Researchers advise cyber self defense in the cloud

Web services and access from anywhere, any time make the cloud a risky place.

Security researchers are warning that Web-based applications are increasing the risk of identity theft or losing personal data more than ever before.

The best defense against data theft, malware and viruses in the cloud is self defense, researchers at the Hack In The Box (HITB) security conference said. But getting people to change how they use the Internet, such as what personal data they make public, won't be easy.

People put a lot of personal information on the Web, and that can be used for an attacker's financial gain. From social-networking sites such as MySpace and Facebook to the mini-blogging service Twitter and other blog sites like Wordpress, people are putting photos, resumes, personal diaries and other information in the cloud. Some people don't even bother to read the fine print in agreements that allow them onto a site, even though some agreements clearly state that anything posted becomes the property of the site itself.

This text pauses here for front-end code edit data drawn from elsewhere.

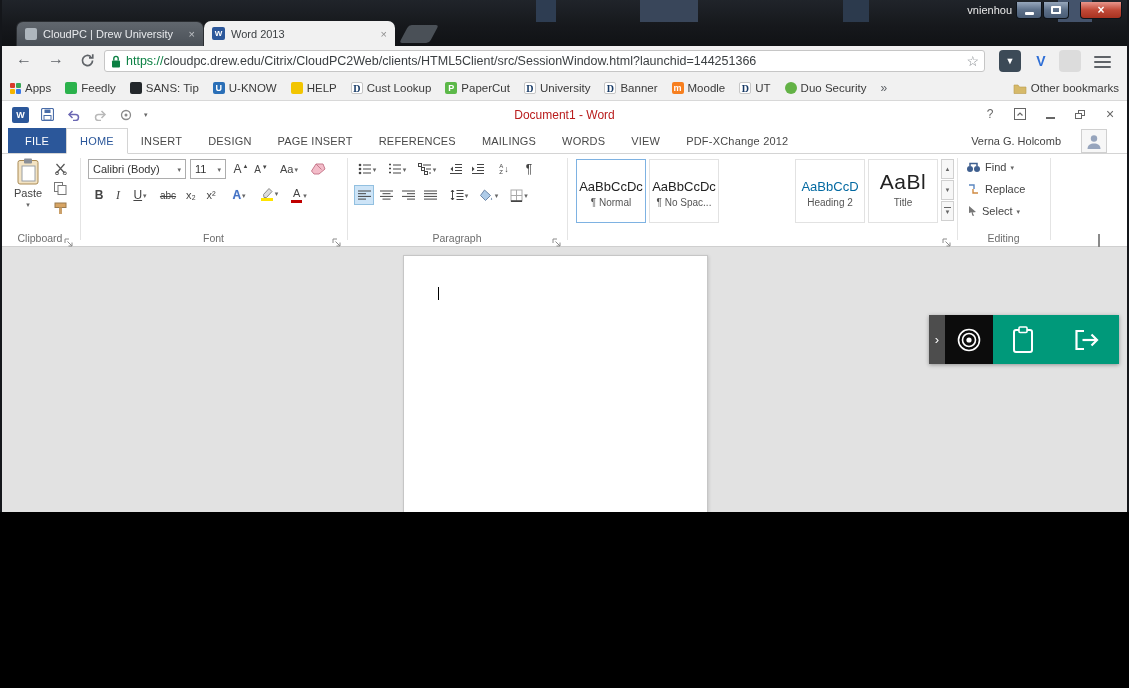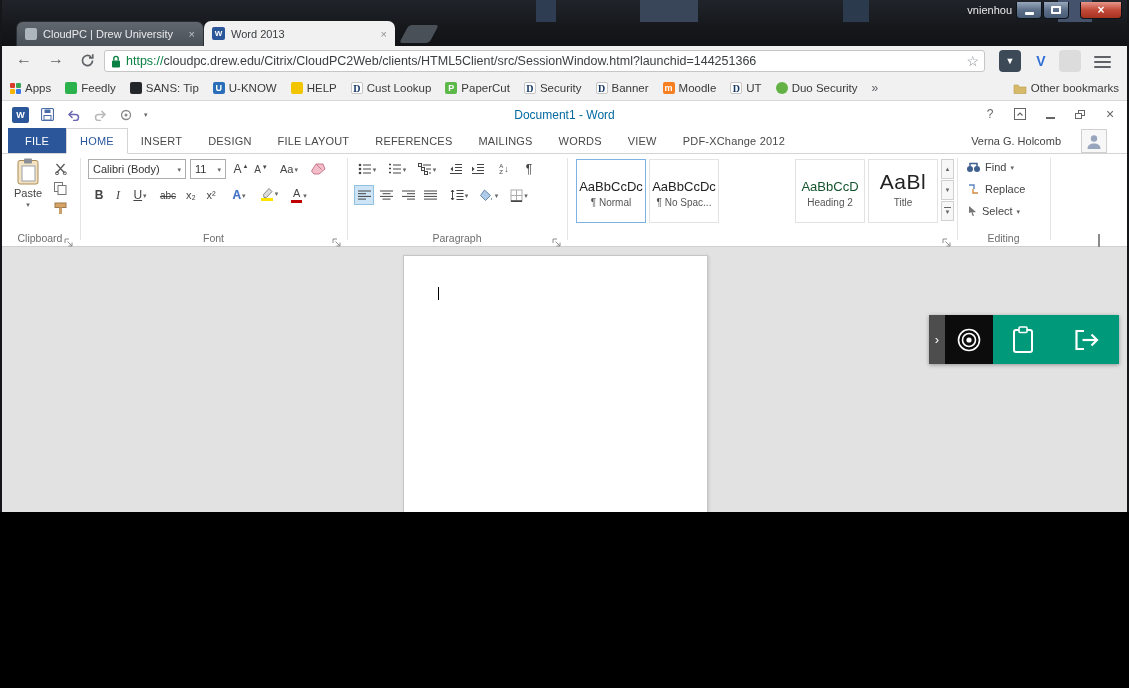"Security" span { text: Security -> University }
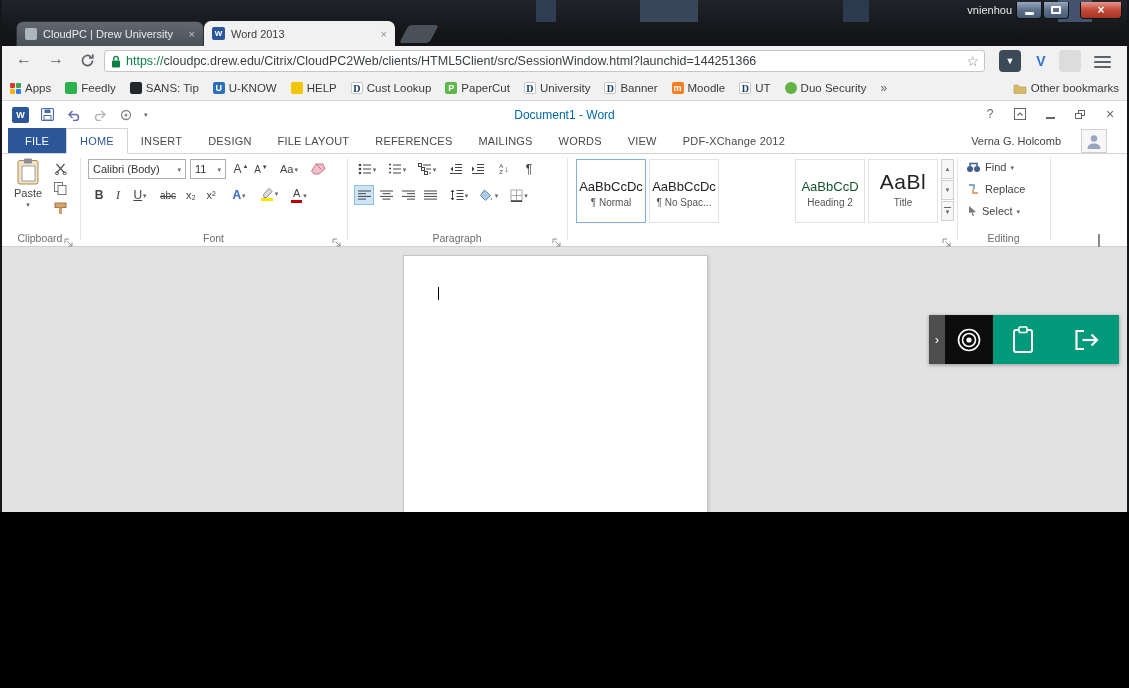"Document1 - Word" #doctitle { color: #0369a1 -> #b91c1c }
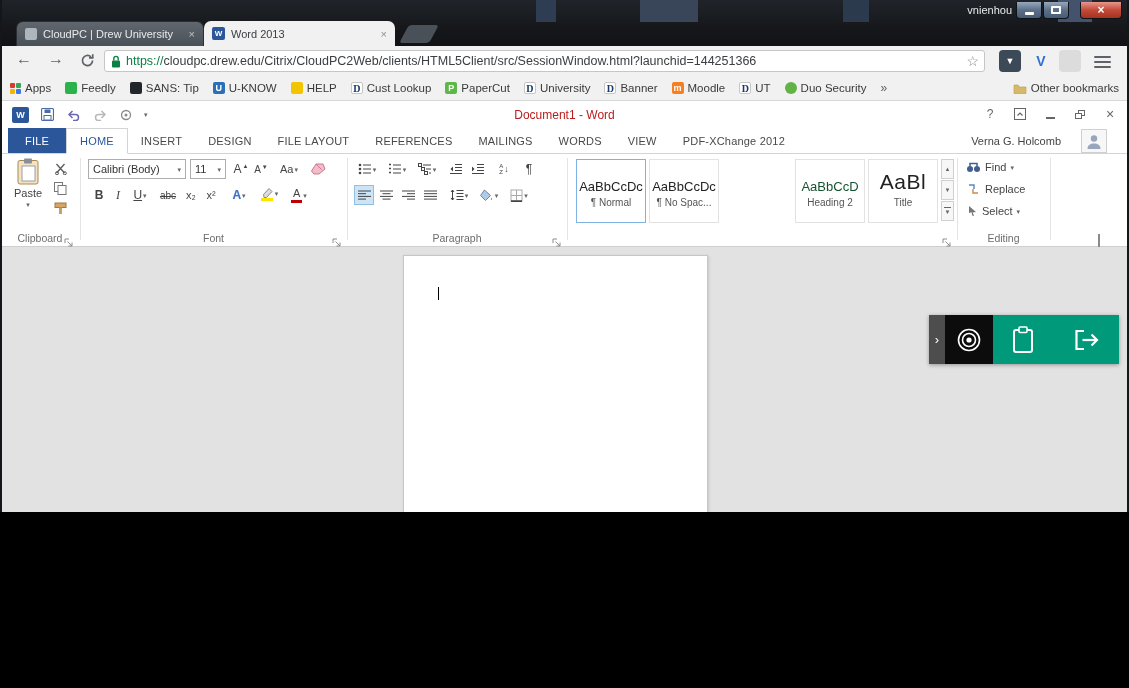"FILE LAYOUT" span.rtab { text: FILE LAYOUT -> PAGE INSERT }
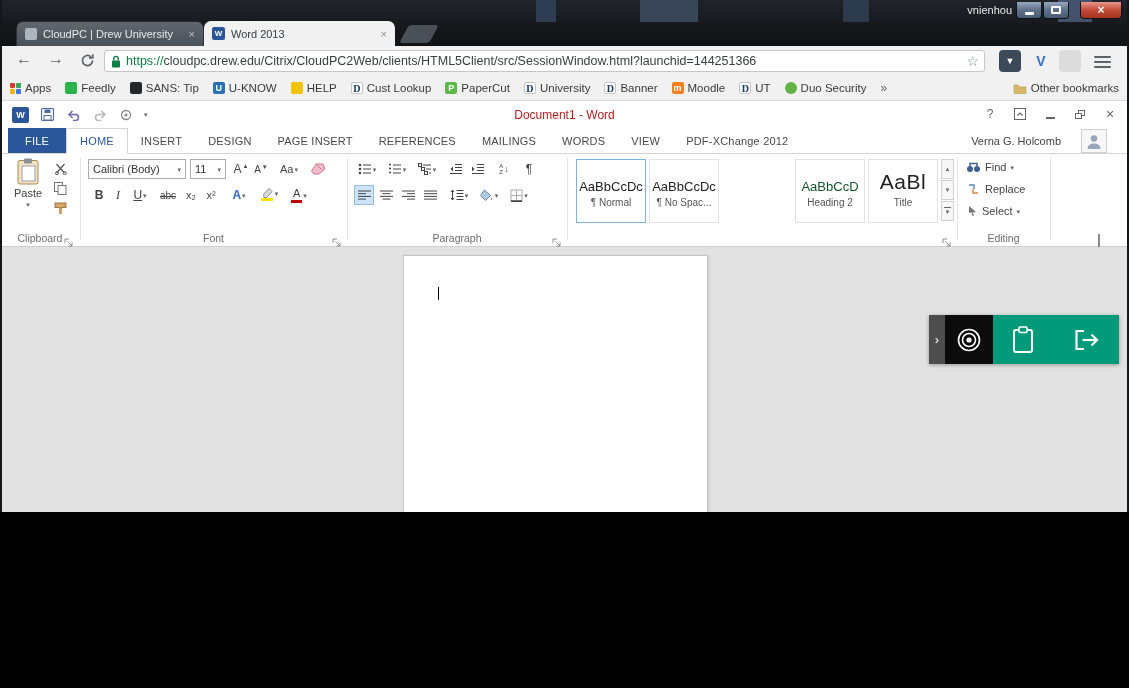"AaBbCcD" div.sample { color: #14532d -> #0369a1 }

The loss of personal data by Sidekick smartphone users over the weekend, including contacts, calendar entries, photographs and other personal information, serves as another example of the potential pitfalls of trusting the Cloud. Danger, the Microsoft subsidiary that stores Sidekick data, said a service disruption almost certainly means user data has been lost for good.

Access to personal data on the cloud from just about anywhere on a variety of devices, from smartphones and laptops to home PCs, shows another major vulnerability because other people may be able to find that data, too.

"As an attacker, you should be licking your lips," said Haroon Meer, a researcher at Sensepost, a South African security company that has focused on Web applications for the past six years. "If all data is accessible from anywhere, then the perimeter disappears. It makes hacking like hacking in the movies."

A person who wants to steal personal information is usually looking for financial gain, Meer said, and every bit of data they can find leads them one step closer to your online bank, credit card or brokerage accounts.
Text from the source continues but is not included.